Bankruptcy and Insolvency Litigation
- Successfully represented Glocal Healthcare Systems Private Limited, an Indian digital healthcare company, in a multi-jurisdictional dispute related to a de-SPAC transaction with parallel actions before the U.S. Bankruptcy Court for the District of Delaware, the Seventh Circuit, and various courts in India. Sidley obtained a highly favorable settlement within a month of being retained, resulting in a net gain in value for Glocal of US$27.5 million.
- Representing an ad hoc group of noteholders with over US$2 billion of first-lien obligations and debtor-in-possession (DIP) loans issued by Ligado Networks LLC, a mobile communications company that operates a satellite network across North America, in connection with Ligado’s prearranged Chapter 11 cases in the U.S. Bankruptcy Court for the District of Delaware.
- Represented the prepetition ABL Agent in the Chapter 11 bankruptcy cases of Number Holdings, Inc., the parent company of 99 Cents Only Stores LLC, which was a discount retail store. Sidley guided the ABL Agent and ABL lenders through the prepetition and bankruptcy process, ultimately resulting in a very successful outcome – payment in full of the ABL lenders well in advance of the plan confirmation process.
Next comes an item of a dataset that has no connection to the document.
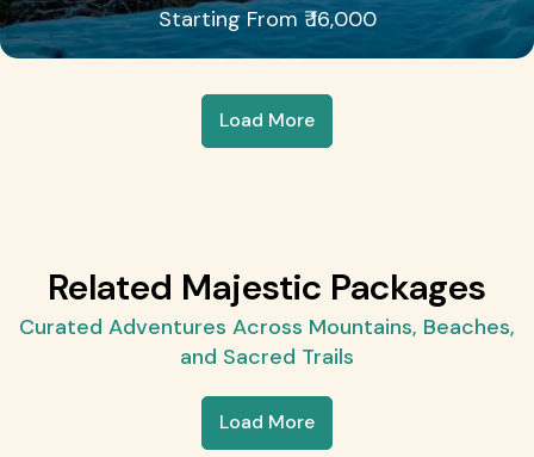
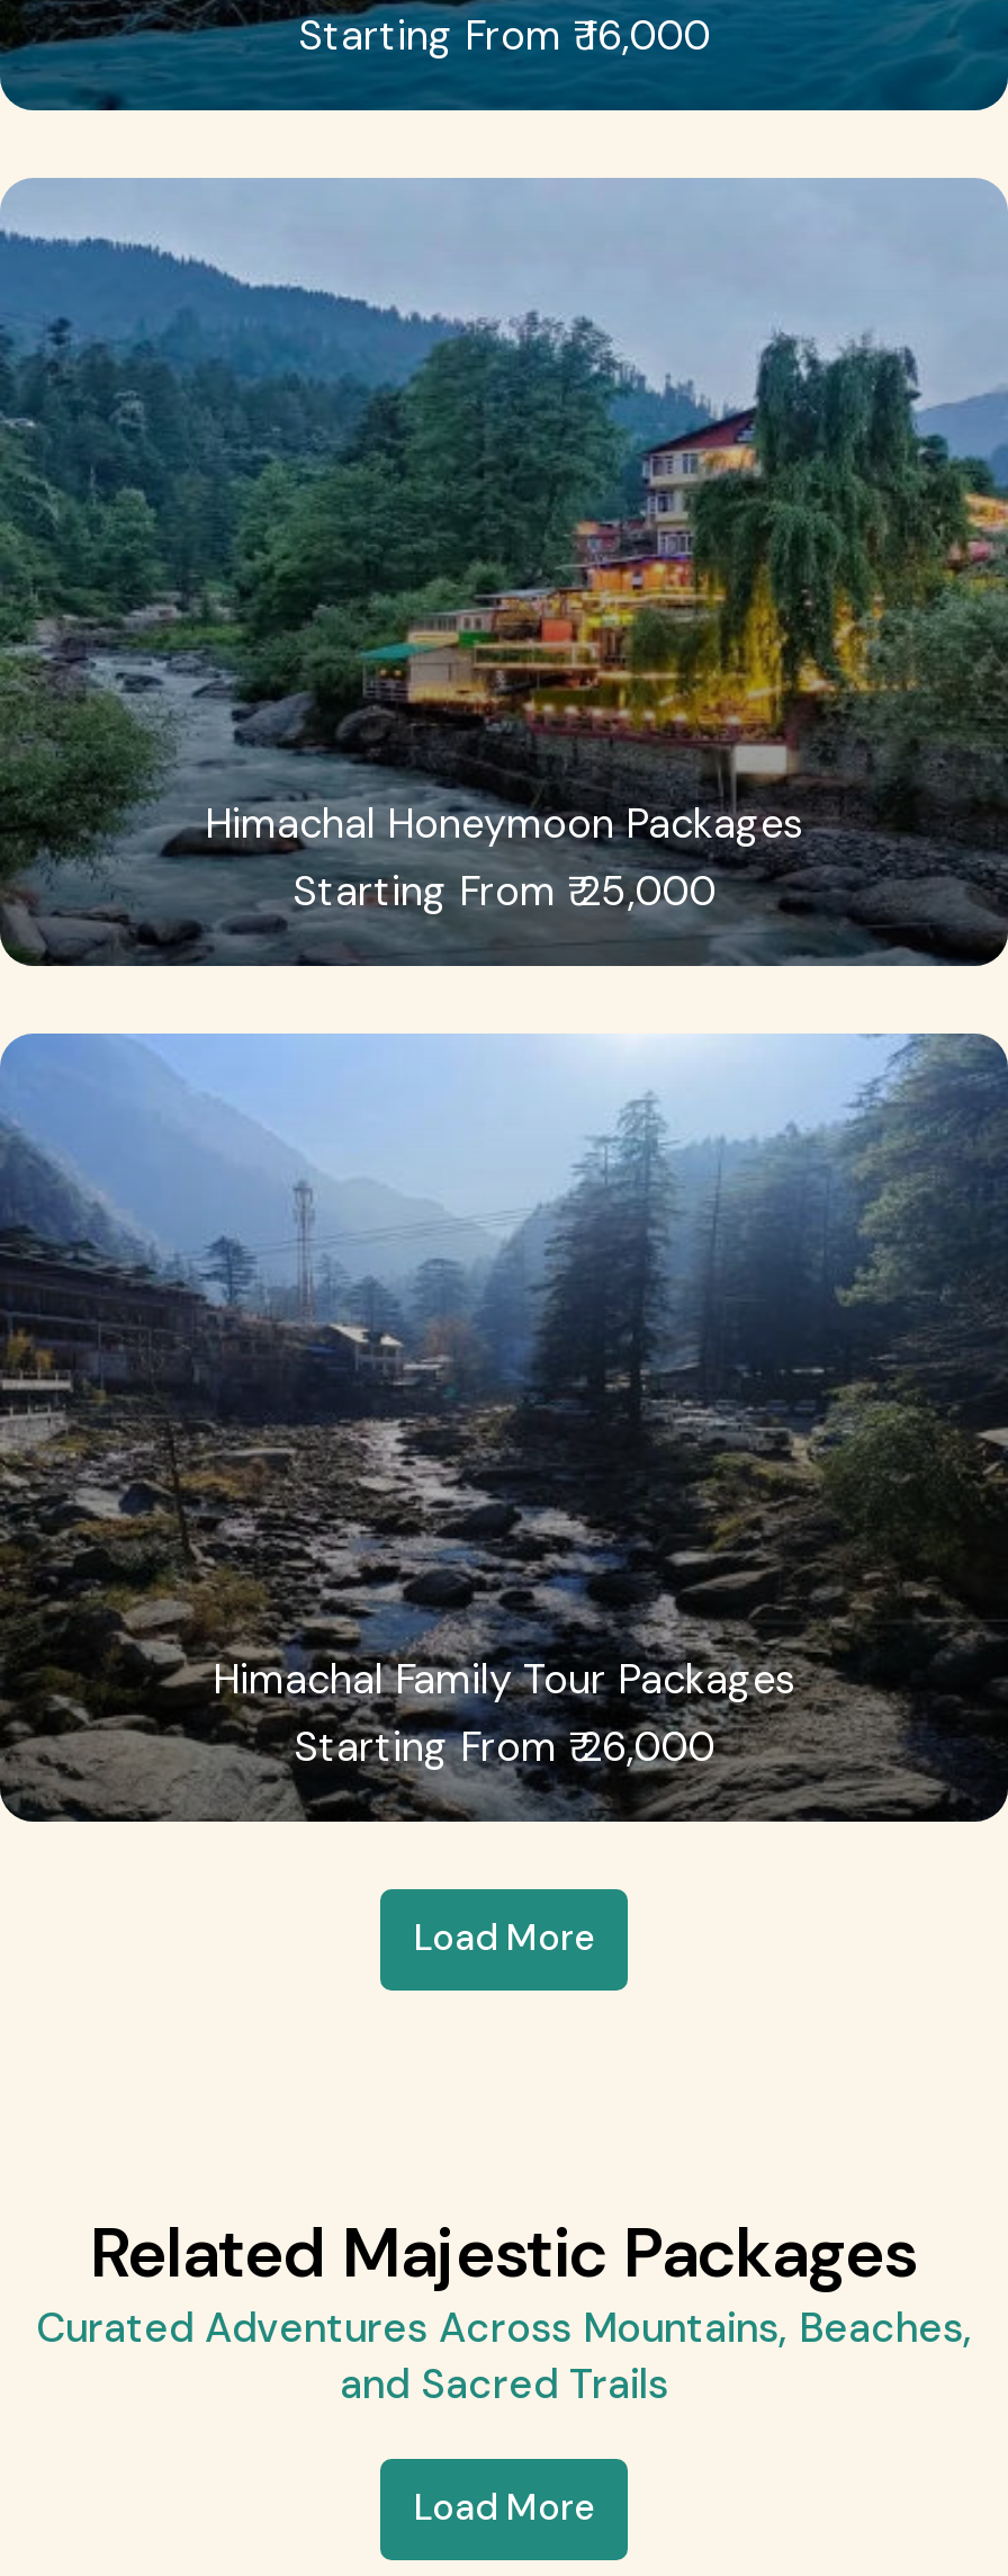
none -> [7,176,1001,968] [image] | Himachal Honeymoon Packages | Starting From ₹ 25,000
none -> [7,1031,1001,1824] [image] | Himachal Family Tour Packages | Starting From ₹ 26,000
- Successfully led the Chapter 11 cases for Casa Systems, Inc., a telecommunications hardware and software company with approximately US$183 million in funded debt and operations across more than 10 countries at the time of filing, culminating with the fully consensual, uncontested confirmation of its Chapter 11 plan in the U.S. Bankruptcy Court for the District of Delaware on June 5, 2024. Turnarounds & Workouts featured this matter on its “Largest Chapter 11 Bankruptcy Cases of 2024” list.
- Successfully guided Anthelion Capital Holdings through the acquisition of the Energy business unit of integrated electric bus and commercial vehicle power train manufacturer Proterra Inc., pursuant to Proterra’s Chapter 11 plan of reorganization in the U.S. Bankruptcy Court for the District of Delaware. Under Proterra’s confirmed Chapter 11 plan, the full amount of Anthelion Capital’s loan, less the purchase price for the Energy business unit, was repaid in cash.
- Represented OYA Renewables Development LLC, a Boston- and Toronto-based solar power infrastructure developer, and seven of its affiliates in their Chapter 11 restructuring in the U.S. Bankruptcy Court for the District of Delaware. The court approved OYA’s Chapter 11 plan on a fully consensual basis, and Turnarounds & Workouts featured this matter on its “Largest Chapter 11 Bankruptcy Cases of 2024” list.
*Sidley associated with Delaware counsel in these matters.